Harriet Jacobs: Incidents in the Life of a Slave Girl

Term Paper (Advanced seminar), 2004

22 Pages, Grade: 2,5



II. Definition of the term Autobiography

III. Types of Autobiographies
1. Slave Narrative
2. Franklin’s Autobiography
3. Sentimental Novel

IV. Harriet Jacobs’s Incidents in the Life of a Slave Girl
1. The Historical Person of Harriet Jacobs
2. Olney’s Masterplan
a. The Role of a Female Slave
b. Social Criticism – the Myth of the “Southern Belle and the Hypocrisy of Paternalism of the “peculiar institution”
c. Conclusion on Olney’s Masterplan
3. Comparison between Benjamin Franklin and Harriet Jacobs

V. Conclusion

II. Definition of the term Autobiography

An autobiography is the story of somebody’s life written by that person. The variety of autobiographical documents published in the last centuries makes it necessary to define the term more precisley. Therefore, it has to be differentiated from other genres to be able to rank Harriet Jacobs as an autobiograph. Roy Pascal defines an autobiography as a work that reflects the development of an individual seen from a certain perspective[1] while James Olney says that an autobiography has to be “a unique tale, uniquely told, of a unique life.”[2] However, not every story written in the first person is an autobiography, since another criterion is the role of an active and creative choreograph which is the autobiograph. Olney defines it as:

“a recollective / narrative act in which the writer, from a certain point in his life – the present - , looks back over the events of that life and recounts them in such a way as to show how that past history has led to his present state of being.”[3]

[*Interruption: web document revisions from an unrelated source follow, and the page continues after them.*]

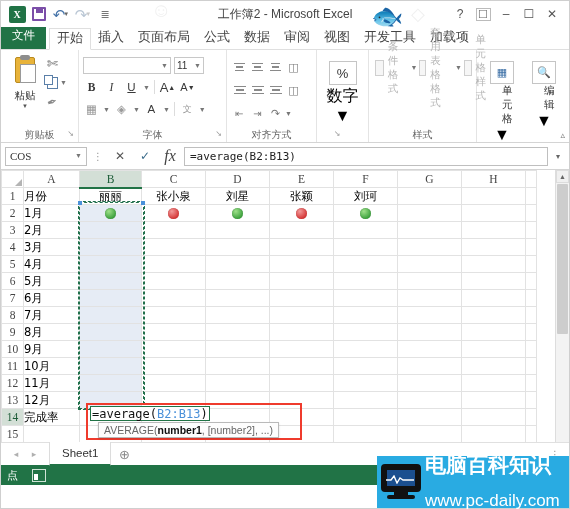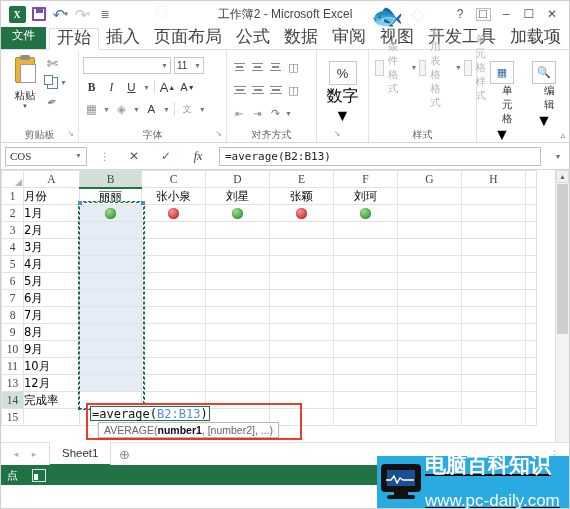--- a/index.html
+++ b/index.html
@@ -27,21 +27,21 @@
   .win-ctrls{margin-left:auto;display:flex;align-items:center;gap:1px;padding-right:6px;}
   .win-ctrl{width:22px;height:20px;display:flex;align-items:center;justify-content:center;font-size:12px;color:#555;cursor:pointer;}
   .ribbon-opt{font-size:11px;color:#666;border:1px solid #bbb;width:13px;height:11px;display:flex;align-items:center;justify-content:center;line-height:1;}
 
   
   .doodle{position:absolute;color:#f0f0f0;font-size:20px;pointer-events:none;user-select:none;}
 
   
   .tabs{height:22px;background:#fff;display:flex;align-items:flex-end;border-bottom:1px solid #dfdfdf;position:relative;}
   .tab-file{background:#217346;color:#fff;font-size:11.5px;padding:3px 11px 8px;margin-right:3px;height:22px;box-sizing:border-box;display:flex;align-items:center;cursor:pointer;}
-  .tab{font-size:17px;color:#444;padding:1px 7px 4px;height:22px;box-sizing:border-box;display:flex;align-items:center;cursor:pointer;margin-top:44px;}
+  .tab{font-size:13px;color:#444;padding:1px 7px 4px;height:22px;box-sizing:border-box;display:flex;align-items:center;cursor:pointer;margin-top:44px;}
   .tab.active{background:#fff;border:1px solid #dfdfdf;border-bottom:1px solid #fff;position:relative;z-index:2;margin-bottom:-1px;}
 
   
   .ribbon{height:93px;background:#fff;border-bottom:1px solid #d4d4d4;display:flex;position:relative;box-sizing:border-box;}
   .rgroup{position:relative;display:flex;flex-direction:column;justify-content:space-between;border-right:1px solid #e4e4e4;padding:3px 4px 0;box-sizing:border-box;height:92px;}
   .rgroup-body{display:flex;align-items:flex-start;flex:1;}
   .rgroup-label{font-size:10px;color:#666;text-align:center;height:14px;line-height:14px;position:relative;}
   .rgroup-label .dlg{position:absolute;right:0;bottom:1px;font-size:8px;color:#999;}
 
   .bigbtn{display:flex;flex-direction:column;align-items:center;justify-content:flex-start;width:40px;cursor:pointer;}
@@ -78,25 +78,25 @@
 
   .styleitem{display:flex;align-items:center;gap:4px;font-size:10.5px;color:#b6b6b6;height:21px;cursor:pointer;padding-left:2px;}
   .styleitem .sico{width:15px;height:14px;border:1px solid #cfcfcf;background:#f6f6f6;}
 
   .cellbtn{display:flex;flex-direction:column;align-items:center;width:40px;cursor:pointer;}
   .cellbtn .ci{width:22px;height:21px;border:1px solid #c5c5c5;display:flex;align-items:center;justify-content:center;background:#fff;}
   .cellbtn .cl{font-size:10.5px;color:#333;margin-left:20px;}
   .collapse{position:absolute;right:4px;bottom:2px;font-size:9px;color:#777;cursor:pointer;}
 
   
-  .fbar{height:27px;background:#fff;display:flex;align-items:center;border-bottom:1px solid #d4d4d4;padding:0 4px;box-sizing:border-box;gap:10px;}
+  .fbar{height:27px;background:#fff;display:flex;align-items:center;border-bottom:1px solid #d4d4d4;padding:0 4px;box-sizing:border-box;gap:3px;}
   .namebox{width:82px;height:19px;border:1px solid #bfbfbf;background:#fff;display:flex;align-items:center;justify-content:space-between;padding:0 4px;box-sizing:border-box;font-size:11px;color:#333;font-family:"Liberation Serif",serif;}
   .vdots{font-size:10px;color:#999;padding:0 3px;letter-spacing:0;}
   .fbtn2{width:22px;height:19px;display:flex;align-items:center;justify-content:center;font-size:12px;cursor:pointer;}
-  .fx{font-style:italic;font-family:"Liberation Serif",serif;font-size:12px;color:#444;}
+  .fx{font-style:italic;font-family:"Liberation Serif",serif;font-size:16px;color:#444;}
   .finput{flex:1;height:19px;border:1px solid #bfbfbf;background:#fff;display:flex;align-items:center;padding:0 5px;box-sizing:border-box;font-family:"DejaVu Sans Mono","Liberation Mono",monospace;font-size:11px;color:#222;}
   .fdrop{width:14px;height:19px;display:flex;align-items:center;justify-content:center;font-size:8px;color:#666;cursor:pointer;}
 
   
   .gridwrap{position:relative;height:272px;background:#fff;overflow:hidden;}
   table.grid{border-collapse:collapse;table-layout:fixed;}
   .grid td,.grid th{border:1px solid #e2e2e2;height:17px;padding:0;box-sizing:border-box;font-size:11.5px;overflow:hidden;}
   .corner{width:22px;background:#fff;border:1px solid #dcdcdc;position:relative;}
   .corner::after{content:"";position:absolute;right:1px;bottom:1px;border-left:7px solid transparent;border-bottom:7px solid #b4b4b4;}
   .chead{background:#fff;color:#444;font-weight:normal;text-align:center;font-family:"Liberation Serif",serif;font-size:11px;height:15px;border:1px solid #dcdcdc;border-top:none;}
@@ -145,21 +145,21 @@
   .vico{width:13px;height:12px;border:1px solid #fff;box-sizing:border-box;cursor:pointer;display:flex;align-items:center;justify-content:center;}
   .vico.grid3{background:
      linear-gradient(#fff,#fff) 0 3px/100% 1px no-repeat,
      linear-gradient(#fff,#fff) 0 6px/100% 1px no-repeat,
      linear-gradient(#fff,#fff) 3px 0/1px 100% no-repeat,
      linear-gradient(#fff,#fff) 7px 0/1px 100% no-repeat;}
   .st-ico{width:14px;height:13px;border:1px solid #cfe3d6;box-sizing:border-box;position:relative;}
   .st-ico::after{content:"";position:absolute;left:1px;bottom:1px;width:4px;height:6px;background:#fff;}
 
   
-  .wm2{position:absolute;right:0;bottom:0;width:192px;height:52px;background:#29abe2;display:flex;align-items:center;gap:4px;padding:0 4px;box-sizing:border-box;text-decoration:underline;}
+  .wm2{position:absolute;right:0;bottom:0;width:192px;height:52px;background:#29abe2;display:flex;align-items:center;gap:4px;padding:0 4px;box-sizing:border-box;}
   .wm2 .mon{width:40px;height:36px;position:relative;flex:none;}
   .wm2 .mon .scr{position:absolute;left:0;top:0;width:40px;height:28px;background:#111;border-radius:4px;border:3px solid #111;box-sizing:border-box;}
   .wm2 .mon .scr i{position:absolute;left:3px;top:3px;right:3px;bottom:3px;background:#1b4f8f;}
   .wm2 .mon .wave{position:absolute;left:5px;top:11px;width:28px;height:9px;}
   .wm2 .mon .stand{position:absolute;left:13px;top:27px;width:14px;height:5px;background:#111;}
   .wm2 .mon .base{position:absolute;left:6px;top:31px;width:28px;height:4px;background:#111;border-radius:2px;}
   .wm2 .txt{display:flex;flex-direction:column;line-height:1;}
   .wm2 .txt .l1{font-size:21px;font-weight:bold;color:#fff;letter-spacing:0;font-family:"DejaVu Sans","Liberation Sans",sans-serif;}
   .wm2 .txt .l2{font-size:17px;color:#fff;font-family:"Liberation Sans",sans-serif;margin-top:16px;}
 </style>
@@ -568,20 +568,32 @@
         <td class="cell selrange"></td>
         <td class="cell"></td>
             <td class="cell"></td>
         <td class="cell"></td>
             <td class="cell"></td>
         <td class="cell"></td>
             <td class="cell"></td>
             <td class="cell"></td>
       </tr>
       <tr>
+        <td class="rhead">12</td>
+        <td class="cell txt">11月</td>
+        <td class="cell selrange"></td>
+        <td class="cell"></td>
+            <td class="cell"></td>
+        <td class="cell"></td>
+            <td class="cell"></td>
+        <td class="cell"></td>
+            <td class="cell"></td>
+            <td class="cell"></td>
+      </tr>
+      <tr>
         <td class="rhead">13</td>
         <td class="cell txt">12月</td>
         <td class="cell selrange"></td>
         <td class="cell"></td>
             <td class="cell"></td>
         <td class="cell"></td>
             <td class="cell"></td>
         <td class="cell"></td>
             <td class="cell"></td>
             <td class="cell"></td>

Furthermore, an autobiography is not an enumeration, but a selection of incidents appropriate to the author’s goal. Therefore, it is not only a reconstruction, but also an interpretation[4] since it

“represents the writer’s effort, made at a certain stage of life, to portray the meaning of personal experience as it has deeloped over the course of a significant period of time or from the distance of that significant time period.”[5]

An autobiography may also be the precise account of facts. Here it is a lot more important how the author handles history. Therefore, the author is treating his “present memory reflecting over a past experience on its way to becoming the present being.”[6]

The historical events are not recounted in chronological order, but reflected by the author’s point of view and, by this, they are in a new order. The author writing in the first person reconstucts and judges the incidents of the past with regard to his present situation. The meaning arises during the process of writing.[7]

III. Types of Autobiographies

1. Slave Narrative

In the beginning of the 18th century the first reports and accounts of runaway-slaves appeared in the northern states. Their lifesotries were mostly written down and published by white authors. These publishings were usually initiated by religious groups that held a critical view to slavery or by the so-called abolitionists, a movement whose goal was to abolish slavery. They often used the slaves’ histories to sensitize the white public for this subject. Therefore, the slave narratives had to emotionally touch the reader to reach a solidarity with the so-called subhuman creatures.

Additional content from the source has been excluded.